======== Records to use

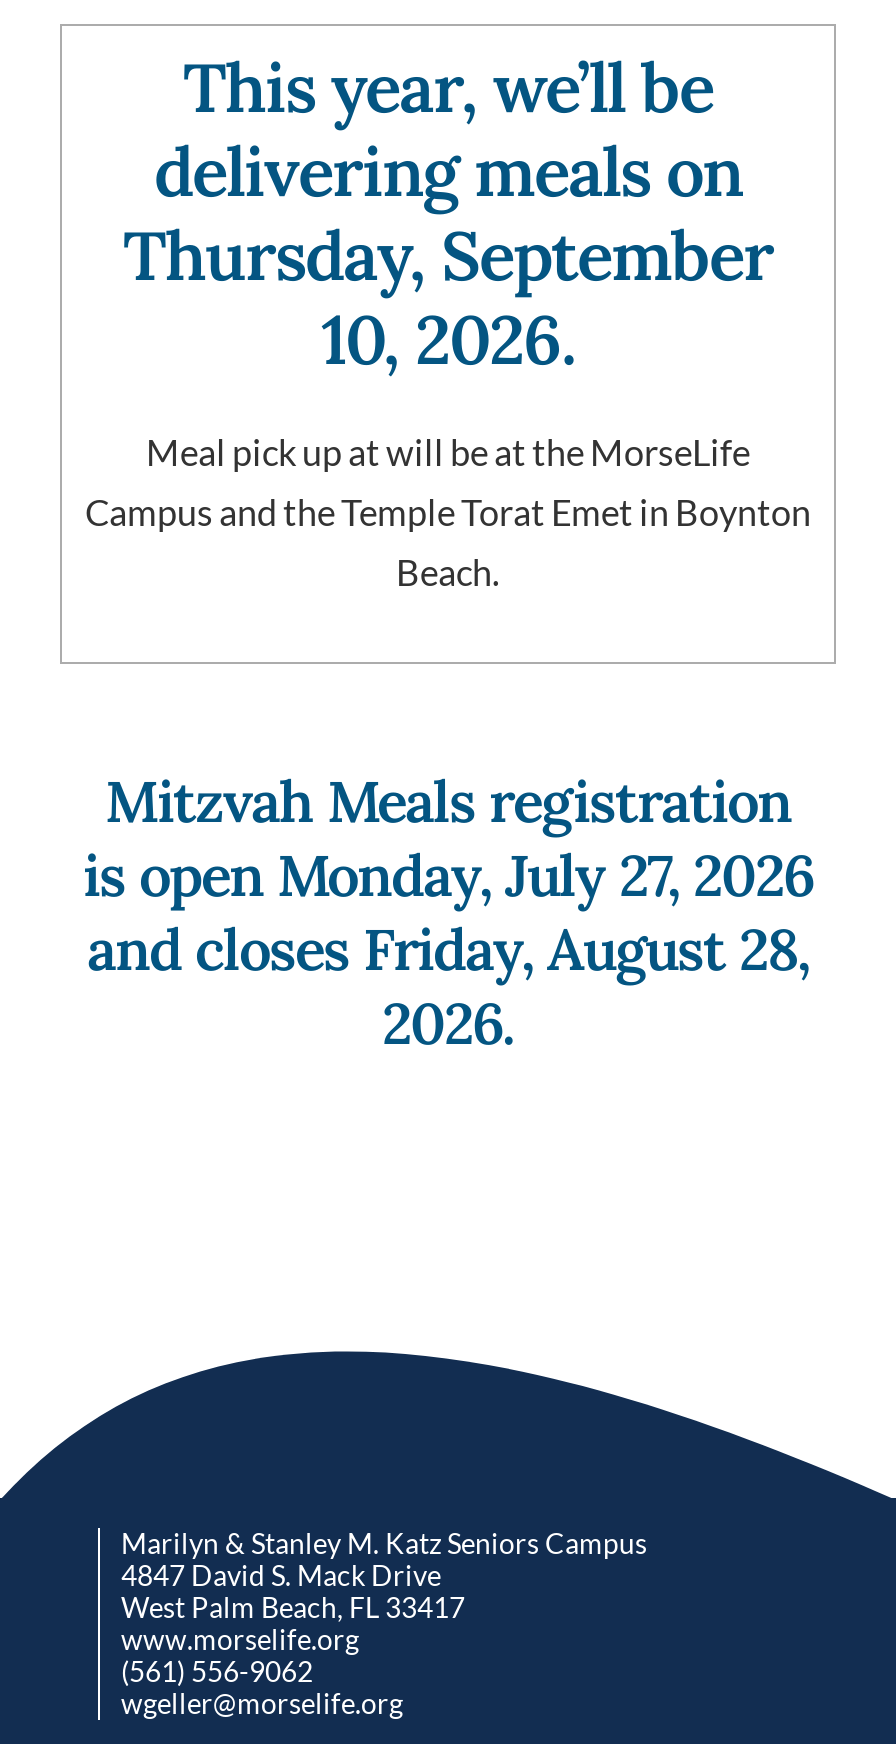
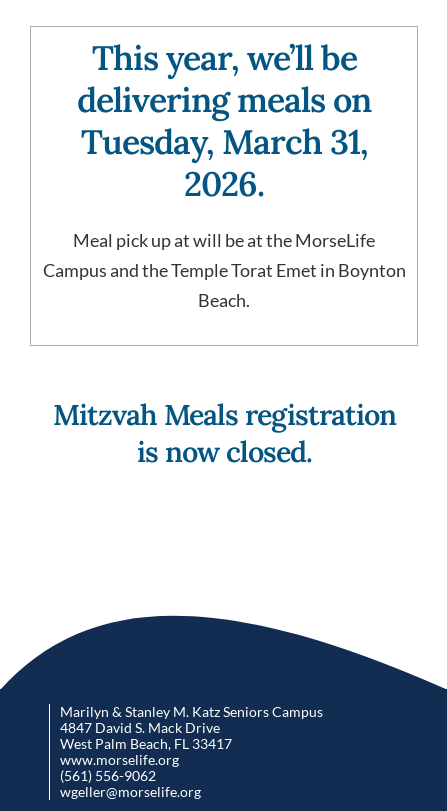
- Thursday, September
- 10, 2026.
+ Tuesday, March 31,
+ 2026.

- is open Monday, July 27, 2026
- and closes Friday, August 28,
- 2026.
+ is now closed.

================

Work to be completed
What you return should match the records above word for word, minus the pictures.

Your solution
- Thursday, September
- 10, 2026.
+ Tuesday, March 31,
+ 2026.

- is open Monday, July 27, 2026
- and closes Friday, August 28,
- 2026.
+ is now closed.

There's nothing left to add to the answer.